Роза решила повторно обратиться к делам некоторых пациенток. Она начала со встреч с семьями двух усопших жертв и в конце недели хотела встретиться с Лизой Грейсон. Одновременно она планировала проверить и перепроверить большое количество бактерий, которые она выращивала.
Хотя ее шеф прямо ничего не говорил, но первые признаки нетерпения уже вышли наружу в форме короткого меморандума. Доктор Уэйн Вернер, старший районный эпидемиолог, с окончанием текущего проекта завершит свою работу и через три-четыре недели получит новое назначение, говорилось в меморандуме. Поэтому все работники управления, занятые в нынешнем расследовании и нуждающиеся в помощи Вернера, должны в двухнедельный срок подать соответствующие просьбы в письменном виде. Роза понимала, что этот меморандум представлял собой по меньшей мере требование, чтобы она высказала какую-то правдоподобную гипотезу, а в худшем случае меморандум мог означать угрозу, что в скором времени ее заменят.
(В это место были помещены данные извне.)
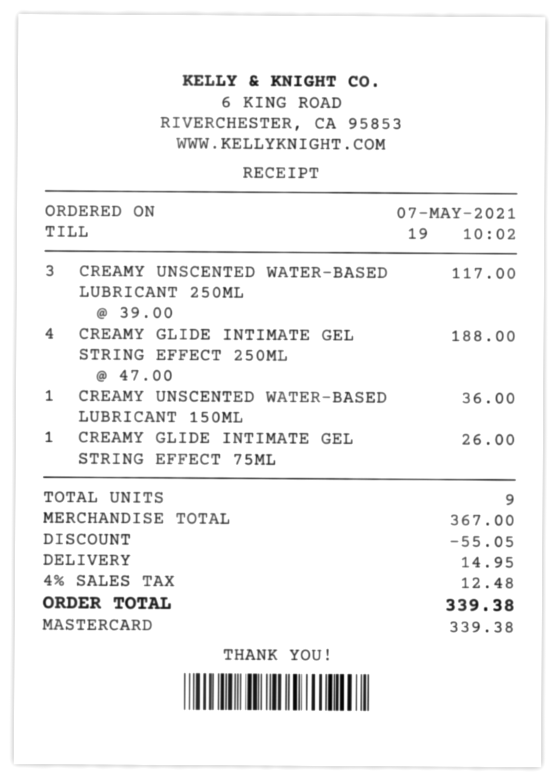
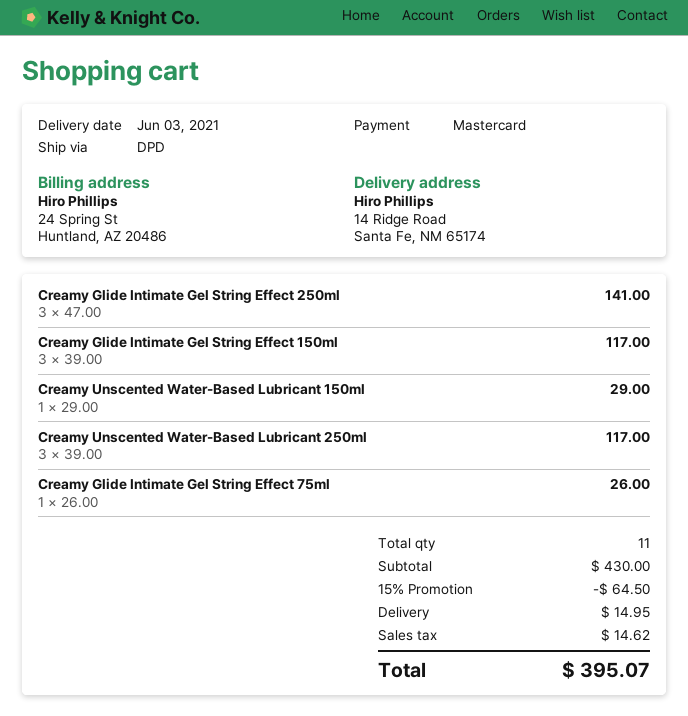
CREAMY GLIDE INTIMATE GEL STRING EFFECT 250ML: 4 x 47.00 = 188.00 -> 3 x 47.00 = 141.00
CREAMY UNSCENTED WATER-BASED LUBRICANT 150ML: 1 x 36.00 = 36.00 -> 1 x 29.00 = 29.00
Creamy Glide Intimate Gel String Effect 150ml: none -> 3 x 39.00 = 117.00
total quantity: 9 -> 11
subtotal: 367.00 -> 430.00
discount: 55.05 -> 64.50
tax: 12.48 -> 14.62
total: 339.38 -> 395.07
Над прорезью почтового ящика квартиры первого этажа краской была грубо выведена фамилия «БАРАХОНА». Рабочий Фреди Барахона целыми днями сидел дома, получая пособие из-за болезни спины. Его жена Мария работала в вечернюю смену на фабрике спортивной обуви. Констанция Идальго была дочерью Марии от первого брака, единственным ребенком, других детей у нее не было.
Роза испытывала усталость от напряженного расследования, которое тянулось уже семь недель подряд. Она похудела, разругалась со своим мужем первый раз за несколько лет, у нее появился неприятный тик в уголке правого глаза. Но она была достаточно упряма, чтобы выкладываться на всю катушку. Уж очень хотелось уйти с работы на коне. А что еще более важно, хотелось предотвратить то, что, как она твердо верила, грозило неминуемым несчастьем.
Кто-то умышленно вырвал страницы из больничных карт по меньшей мере в двух из трех расследуемых случаев ВСК. За Сарой Болдуин следили и один раз даже приставали к ней. И методы дотошного расследования, которые в течение многих лет неизменно вознаграждали Розу, теперь не давали результата. У нее было такое чувство, как будто она на цыпочках ходила возле тикающей бомбы, но не представляла себе, как ее обезвредить. Единственное, что она понимала четко:если быстро не найти ответов, то погибнут другие женщины и их нерожденные младенцы.
Мария Барахона, полная, измученная работой женщина, в свое время несомненно была довольно привлекательной. Внешне она бодрилась, но по глазам было видно, как она переживает потерю своего единственного ребенка. Однажды, во время первой беседы Розы с ней, она расплакалась. Но быстро взяла себя в руки, извинилась и продолжала отвечать на вопросы. Сейчас, когда ее муж задремал на потрепанной качалке, она угостила Розу чаем и опять стала рассказывать о Конни. Хотя она довольно прилично говорила по-английски, с облегчением перешла на испанский.